### WHAT TO PRODUCE
In the listing beneath this line, copy exactly the lines starting with the one containing "translator excluding them based on category name." and going on through the one containing "translator output may differ.".
Segment Start: MATERIAL SHOWN
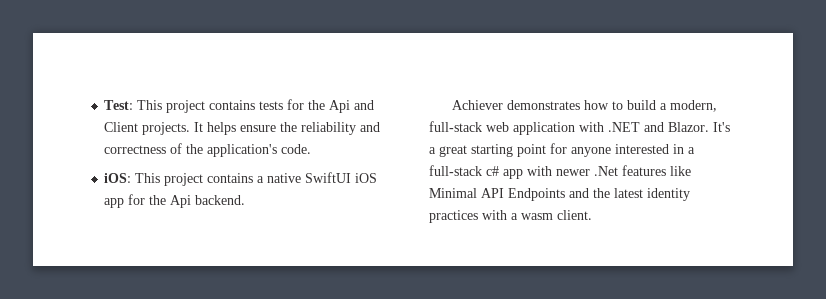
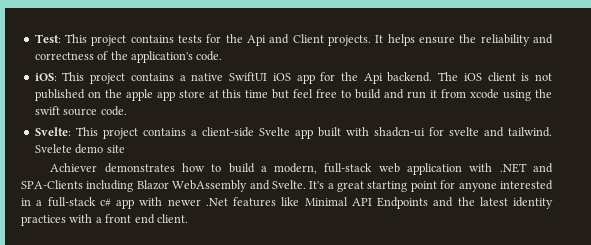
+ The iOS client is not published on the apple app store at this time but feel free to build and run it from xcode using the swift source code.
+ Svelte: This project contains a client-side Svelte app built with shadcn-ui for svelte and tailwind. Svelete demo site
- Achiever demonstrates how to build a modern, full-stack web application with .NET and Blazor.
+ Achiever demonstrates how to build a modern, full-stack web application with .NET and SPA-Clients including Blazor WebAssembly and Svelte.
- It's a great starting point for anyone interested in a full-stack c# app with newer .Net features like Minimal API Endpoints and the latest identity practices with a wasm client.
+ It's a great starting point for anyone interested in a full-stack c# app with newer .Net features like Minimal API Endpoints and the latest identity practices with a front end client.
Segment End: MATERIAL SHOWN
Segment Start: MATERIAL SHOWN
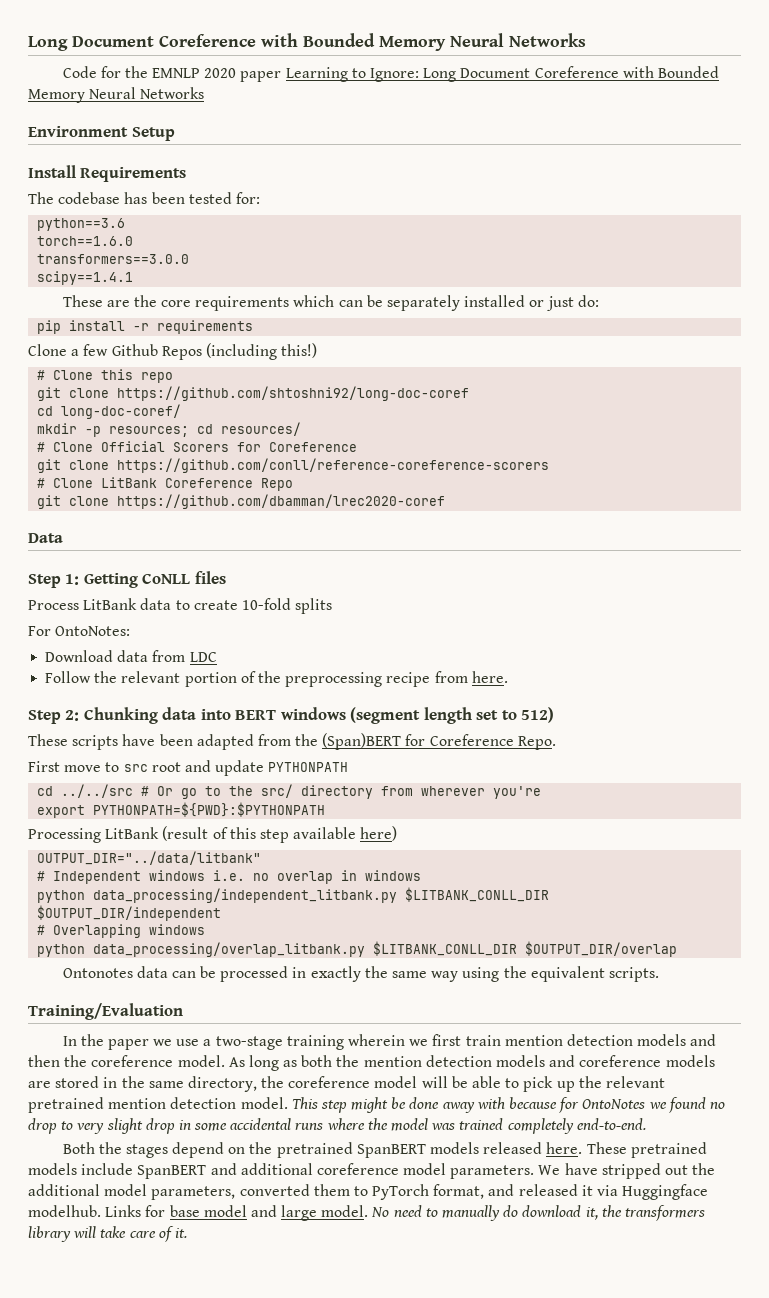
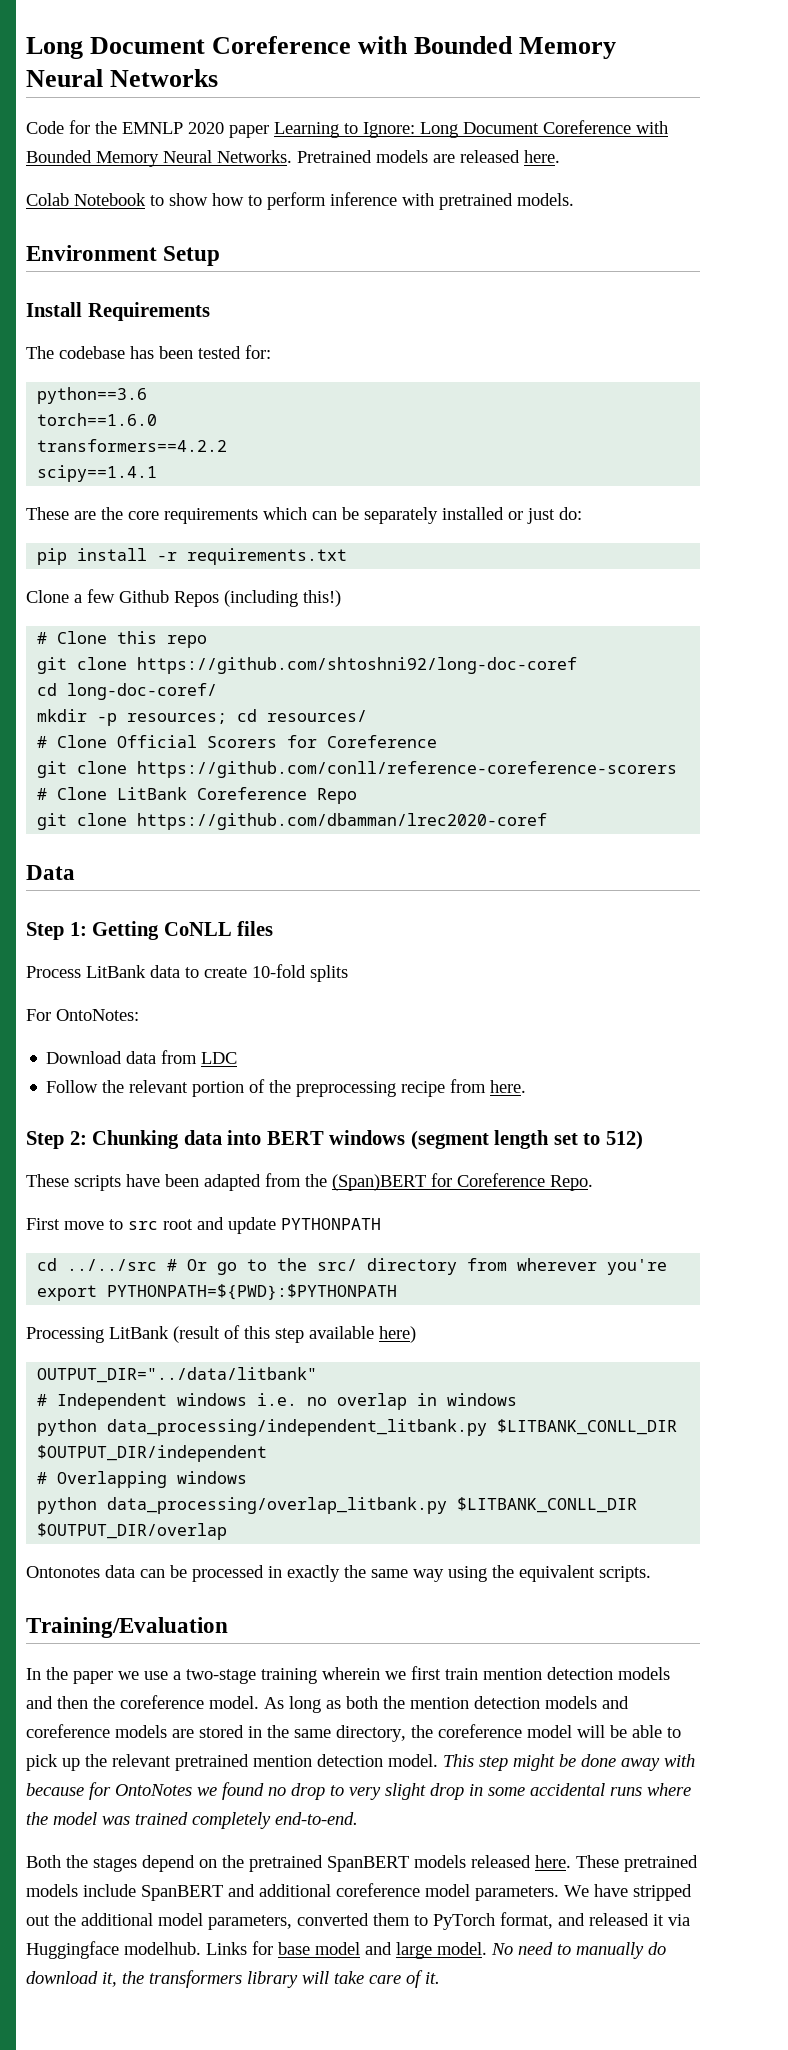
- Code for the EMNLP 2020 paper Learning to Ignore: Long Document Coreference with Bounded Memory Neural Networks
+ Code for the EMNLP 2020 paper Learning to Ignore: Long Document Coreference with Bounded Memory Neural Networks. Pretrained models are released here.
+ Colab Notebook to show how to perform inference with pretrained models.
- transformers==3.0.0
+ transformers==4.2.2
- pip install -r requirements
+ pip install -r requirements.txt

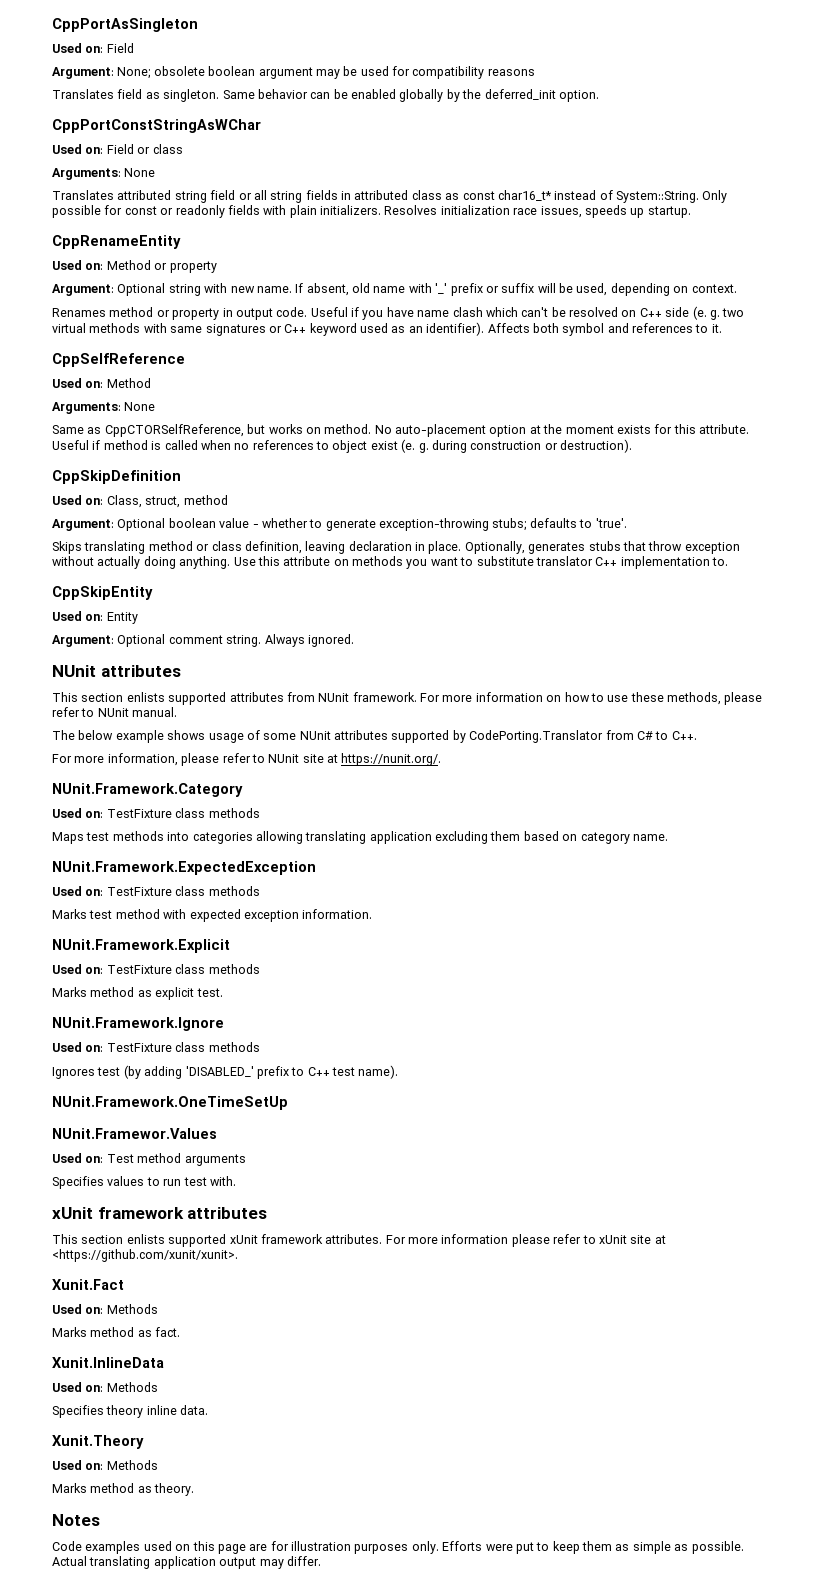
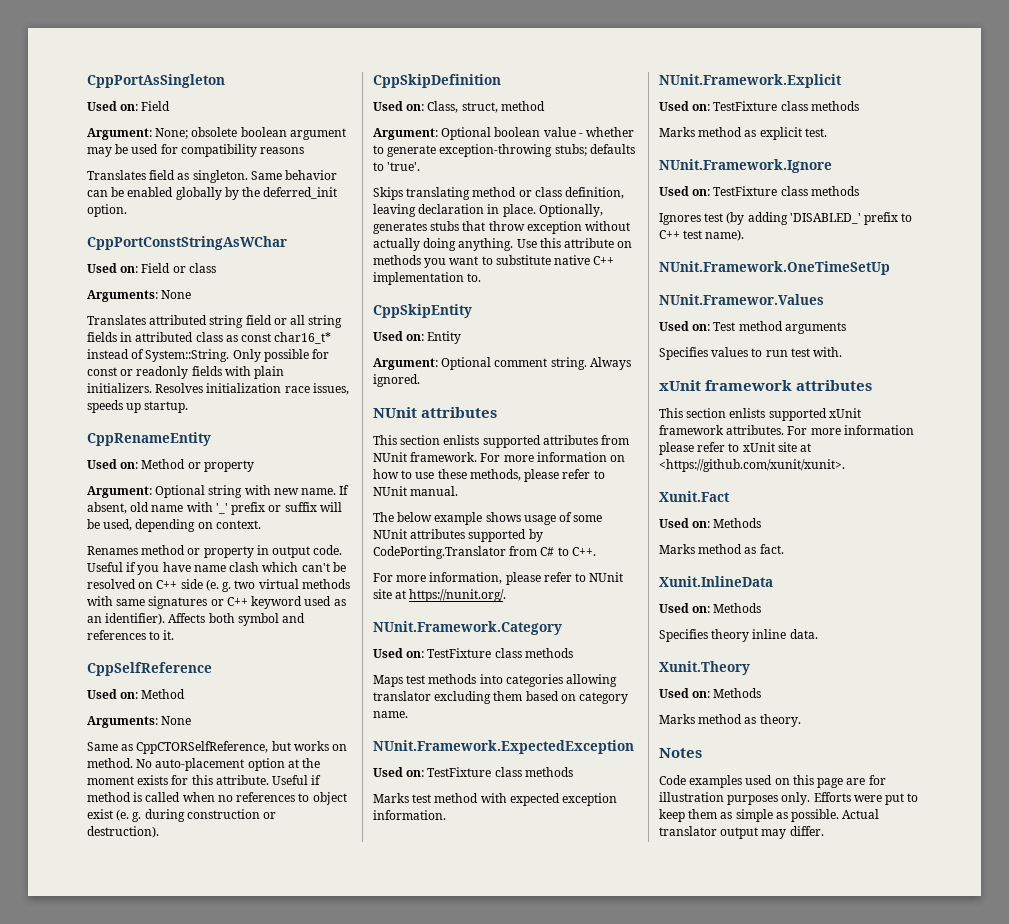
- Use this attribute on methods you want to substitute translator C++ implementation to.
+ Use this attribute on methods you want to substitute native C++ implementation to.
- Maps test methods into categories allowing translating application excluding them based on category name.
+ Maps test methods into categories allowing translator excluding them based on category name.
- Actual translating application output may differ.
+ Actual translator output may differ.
Segment End: MATERIAL SHOWN
Segment Start: MATERIAL SHOWN
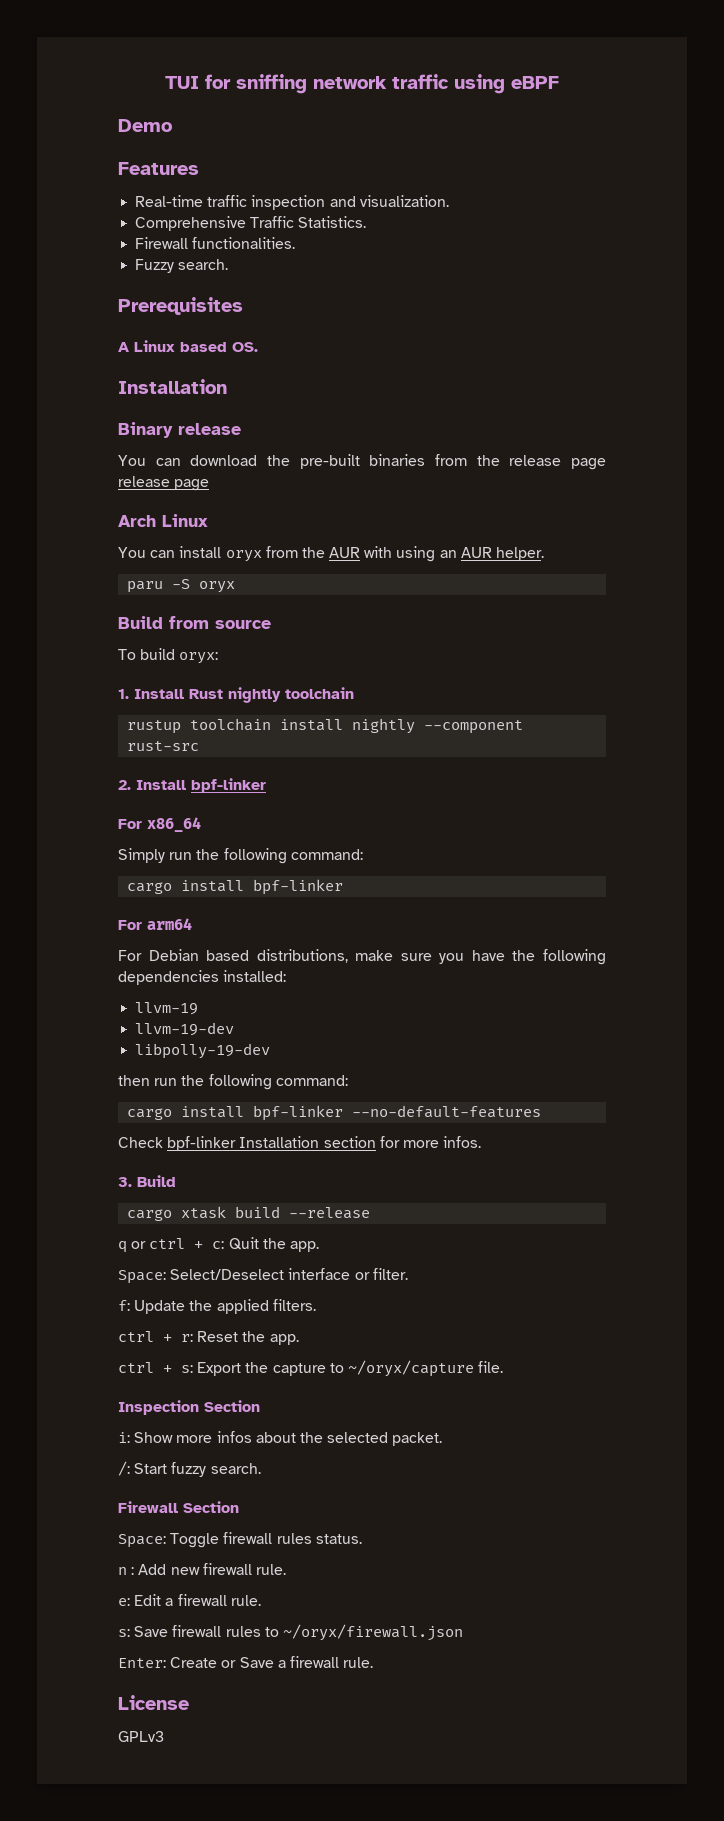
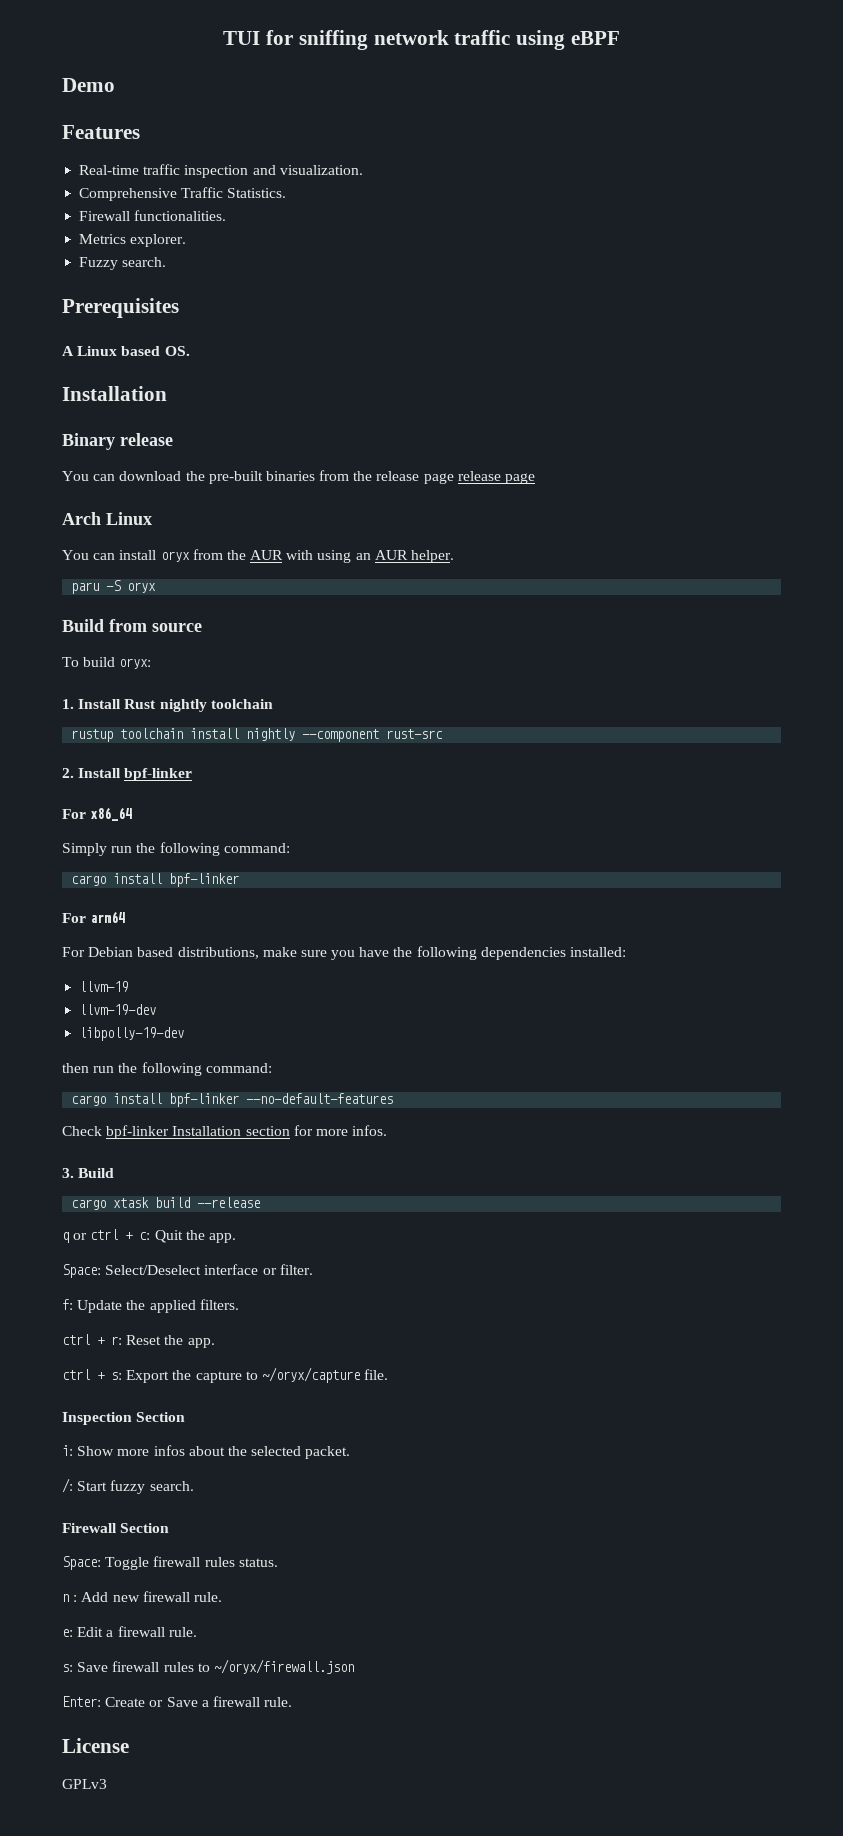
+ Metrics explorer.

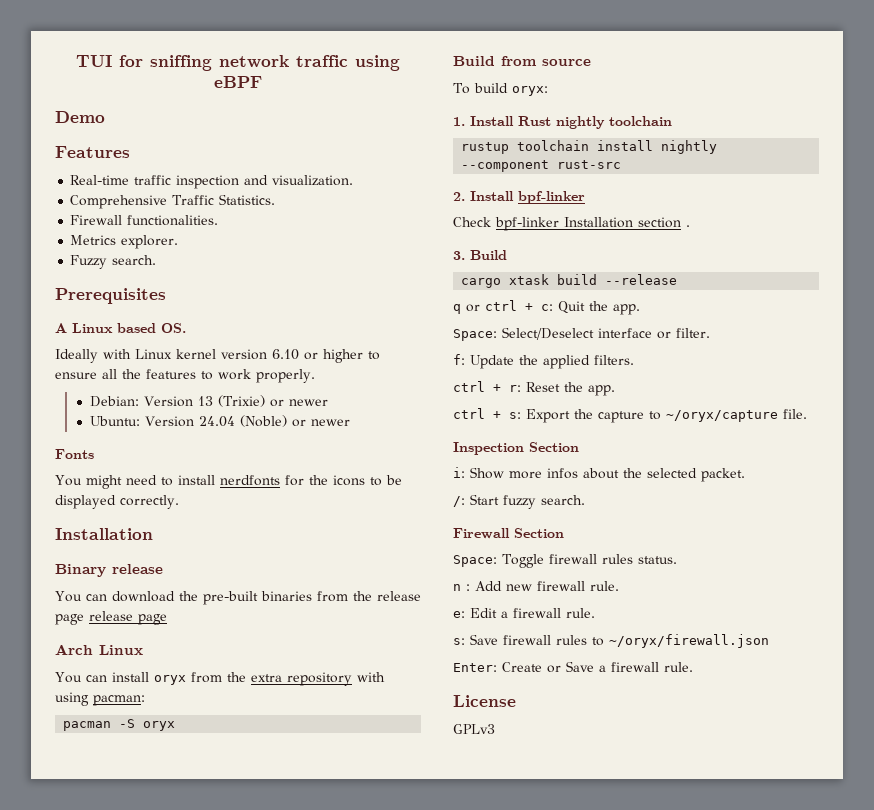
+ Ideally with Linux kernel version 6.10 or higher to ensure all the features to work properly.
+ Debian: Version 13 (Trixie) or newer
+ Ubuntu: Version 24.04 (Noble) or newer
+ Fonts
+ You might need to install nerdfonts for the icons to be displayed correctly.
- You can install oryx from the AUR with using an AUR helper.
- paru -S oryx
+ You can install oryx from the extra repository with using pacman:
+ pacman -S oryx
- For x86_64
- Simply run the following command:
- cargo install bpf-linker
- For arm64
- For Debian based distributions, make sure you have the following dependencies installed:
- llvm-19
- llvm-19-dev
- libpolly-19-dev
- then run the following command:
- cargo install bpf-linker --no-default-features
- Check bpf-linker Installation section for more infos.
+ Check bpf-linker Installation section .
Segment End: MATERIAL SHOWN
### ANSWER TO THE EXERCISE
+ Maps test methods into categories allowing translator excluding them based on category name.
- Actual translating application output may differ.
+ Actual translator output may differ.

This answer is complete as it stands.